Saved data entries:
------------------------
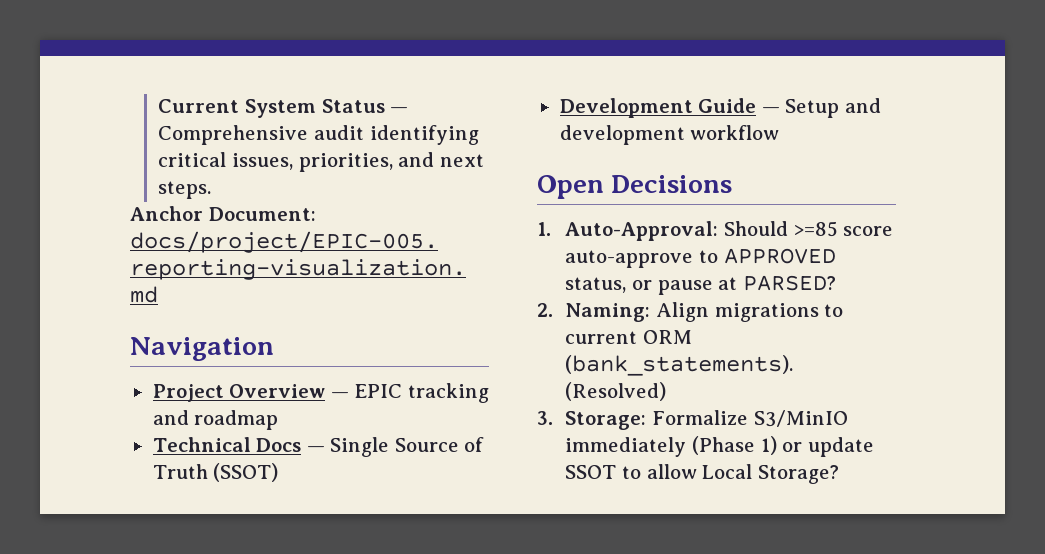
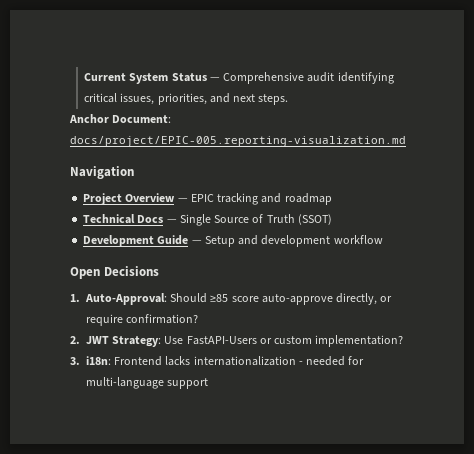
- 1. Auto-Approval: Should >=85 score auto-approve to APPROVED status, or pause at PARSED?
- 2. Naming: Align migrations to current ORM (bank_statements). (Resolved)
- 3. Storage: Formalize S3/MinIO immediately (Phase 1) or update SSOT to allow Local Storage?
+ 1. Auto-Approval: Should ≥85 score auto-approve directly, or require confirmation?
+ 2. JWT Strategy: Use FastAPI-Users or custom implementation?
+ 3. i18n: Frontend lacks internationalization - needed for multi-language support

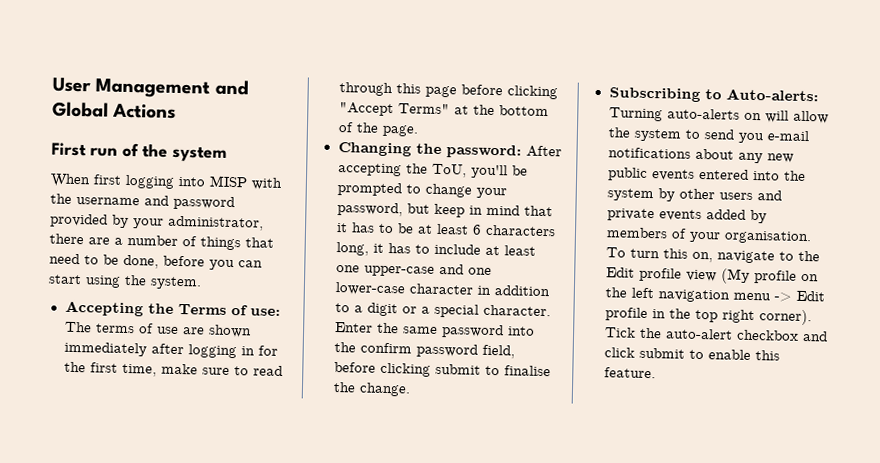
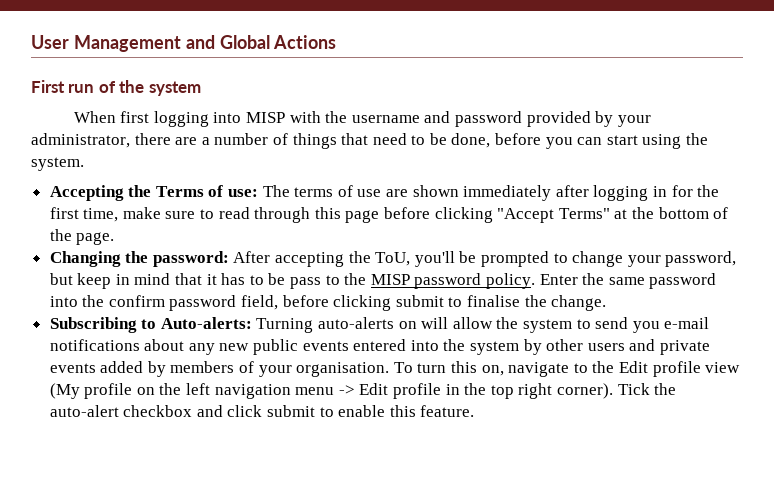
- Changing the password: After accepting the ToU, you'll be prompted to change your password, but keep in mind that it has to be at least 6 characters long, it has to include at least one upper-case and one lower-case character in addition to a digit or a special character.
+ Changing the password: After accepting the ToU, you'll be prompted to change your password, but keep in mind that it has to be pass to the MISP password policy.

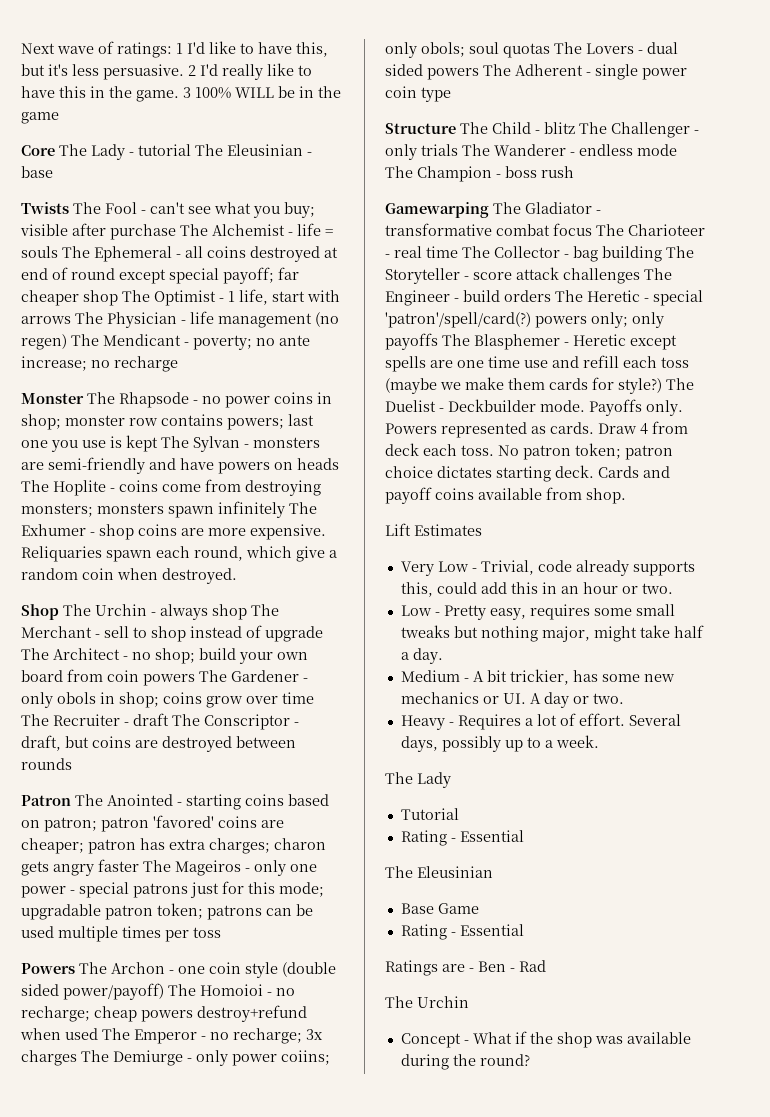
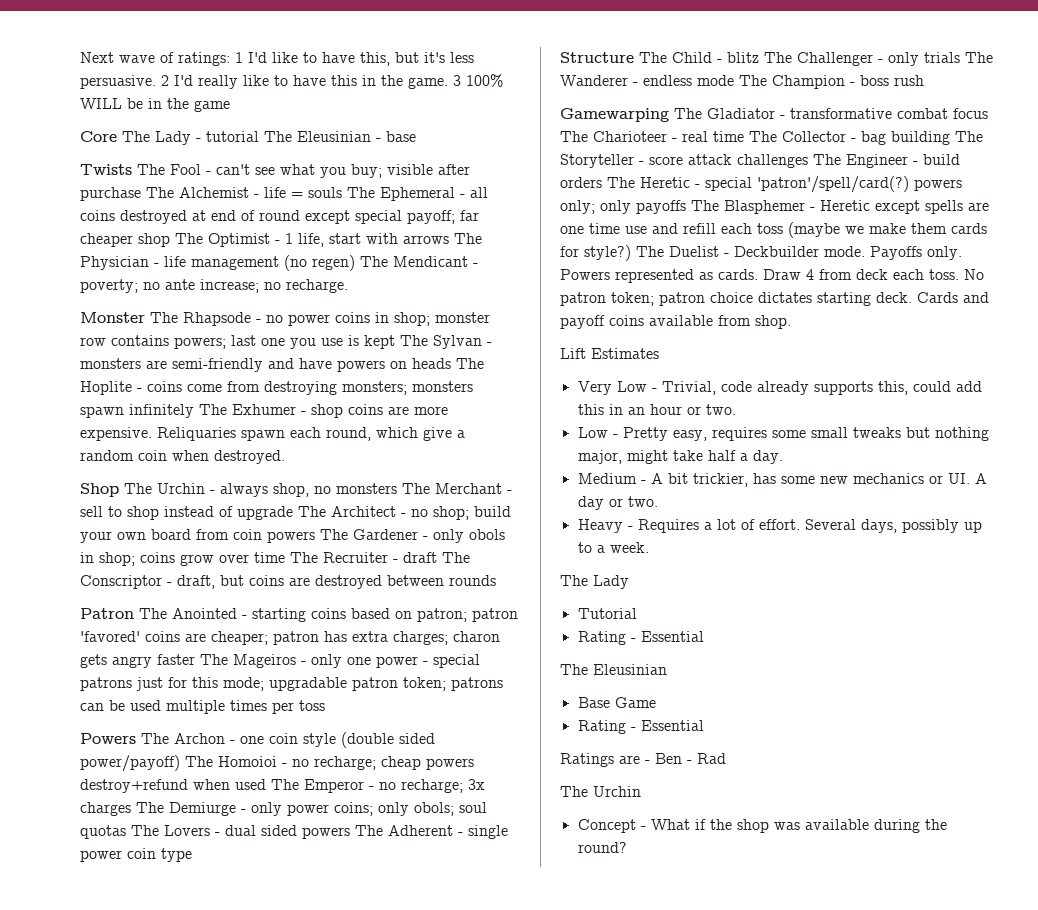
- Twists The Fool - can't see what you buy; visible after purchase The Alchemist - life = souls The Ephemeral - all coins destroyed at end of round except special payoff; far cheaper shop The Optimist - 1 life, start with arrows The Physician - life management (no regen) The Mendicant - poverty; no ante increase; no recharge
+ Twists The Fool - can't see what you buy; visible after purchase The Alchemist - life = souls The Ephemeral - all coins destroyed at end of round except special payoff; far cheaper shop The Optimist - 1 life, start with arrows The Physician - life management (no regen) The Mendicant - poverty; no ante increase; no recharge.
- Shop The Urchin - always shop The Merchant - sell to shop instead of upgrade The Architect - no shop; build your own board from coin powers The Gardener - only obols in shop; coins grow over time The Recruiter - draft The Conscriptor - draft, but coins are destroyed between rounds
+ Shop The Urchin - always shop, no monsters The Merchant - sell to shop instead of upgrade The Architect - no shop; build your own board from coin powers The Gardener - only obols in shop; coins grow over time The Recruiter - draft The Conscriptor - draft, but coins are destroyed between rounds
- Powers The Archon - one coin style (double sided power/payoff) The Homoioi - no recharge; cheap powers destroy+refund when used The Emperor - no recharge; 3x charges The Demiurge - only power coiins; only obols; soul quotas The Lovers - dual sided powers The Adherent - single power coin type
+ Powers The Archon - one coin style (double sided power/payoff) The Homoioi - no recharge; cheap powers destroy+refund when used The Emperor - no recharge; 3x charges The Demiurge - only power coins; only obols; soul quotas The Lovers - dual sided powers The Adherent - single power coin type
------------------------
DIRECTIONS FOR THIS TASK — Repeat only what lies between the start of the data and the end of the line containing "MISP password policy.", exactly, with pictures left out.

ANSWER SECTION —
- 1. Auto-Approval: Should >=85 score auto-approve to APPROVED status, or pause at PARSED?
- 2. Naming: Align migrations to current ORM (bank_statements). (Resolved)
- 3. Storage: Formalize S3/MinIO immediately (Phase 1) or update SSOT to allow Local Storage?
+ 1. Auto-Approval: Should ≥85 score auto-approve directly, or require confirmation?
+ 2. JWT Strategy: Use FastAPI-Users or custom implementation?
+ 3. i18n: Frontend lacks internationalization - needed for multi-language support

- Changing the password: After accepting the ToU, you'll be prompted to change your password, but keep in mind that it has to be at least 6 characters long, it has to include at least one upper-case and one lower-case character in addition to a digit or a special character.
+ Changing the password: After accepting the ToU, you'll be prompted to change your password, but keep in mind that it has to be pass to the MISP password policy.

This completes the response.